# Task details
Your task is to repeat the entries underneath exactly, minus the pictures.

(Version comparison data)

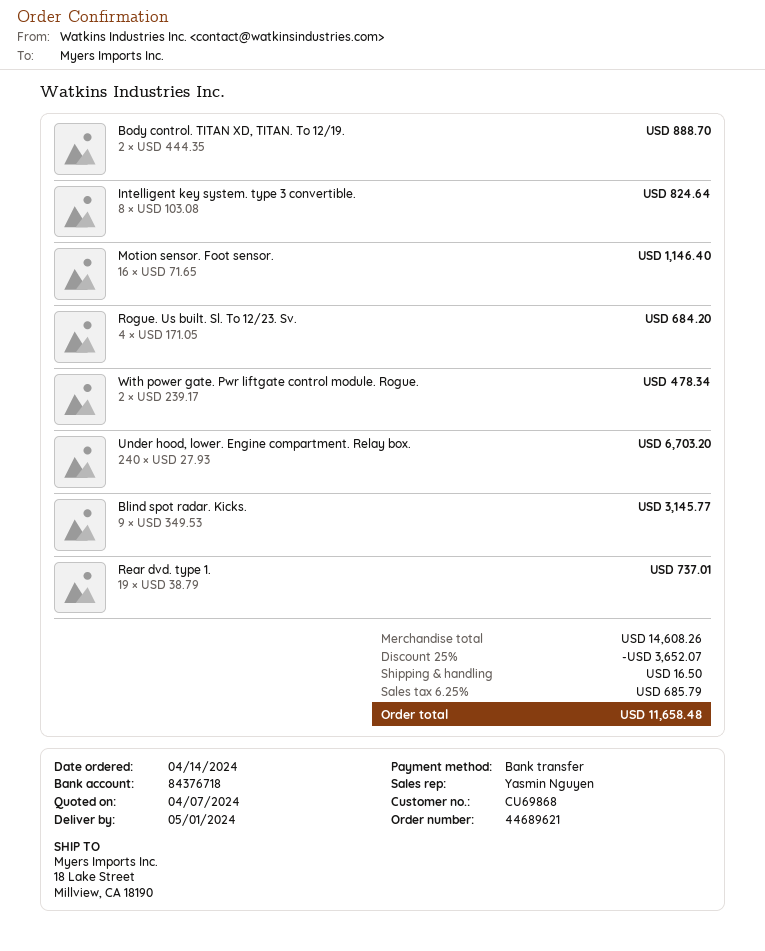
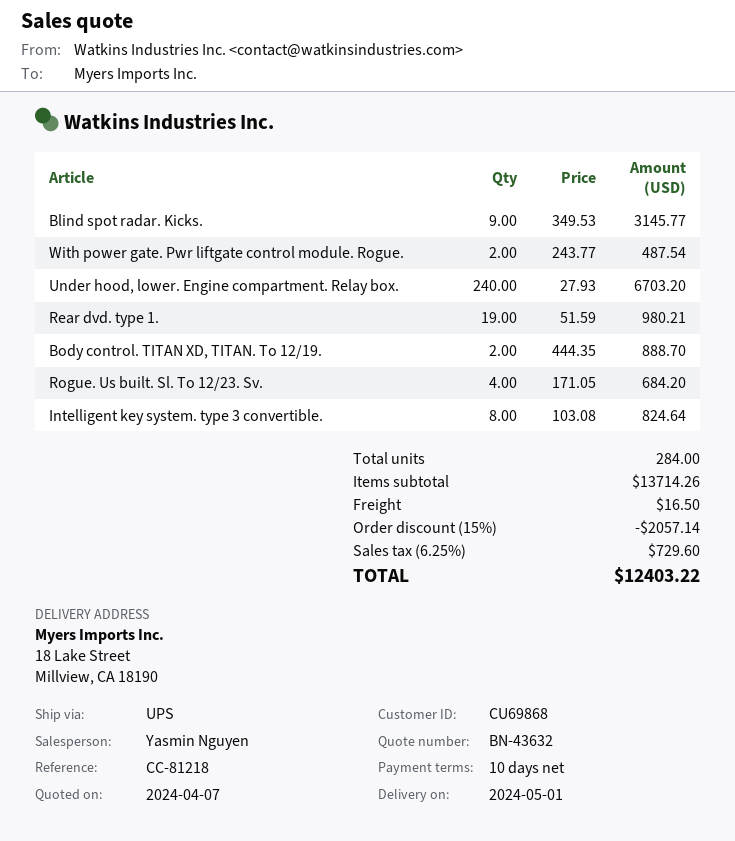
Motion sensor. Foot sensor.: 16 x 71.65 = 1146.40 -> none
With power gate. Pwr liftgate control module. Rogue.: 2 x 239.17 = 478.34 -> 2 x 243.77 = 487.54
Rear dvd. type 1.: 19 x 38.79 = 737.01 -> 19 x 51.59 = 980.21
subtotal: 14608.26 -> 13714.26
discount: 25% = 3652.07 -> 15% = 2057.14
tax: 6.25% = 685.79 -> 6.25% = 729.60
total: 11658.48 -> 12403.22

# Result
Motion sensor. Foot sensor.: 16 x 71.65 = 1146.40 -> none
With power gate. Pwr liftgate control module. Rogue.: 2 x 239.17 = 478.34 -> 2 x 243.77 = 487.54
Rear dvd. type 1.: 19 x 38.79 = 737.01 -> 19 x 51.59 = 980.21
subtotal: 14608.26 -> 13714.26
discount: 25% = 3652.07 -> 15% = 2057.14
tax: 6.25% = 685.79 -> 6.25% = 729.60
total: 11658.48 -> 12403.22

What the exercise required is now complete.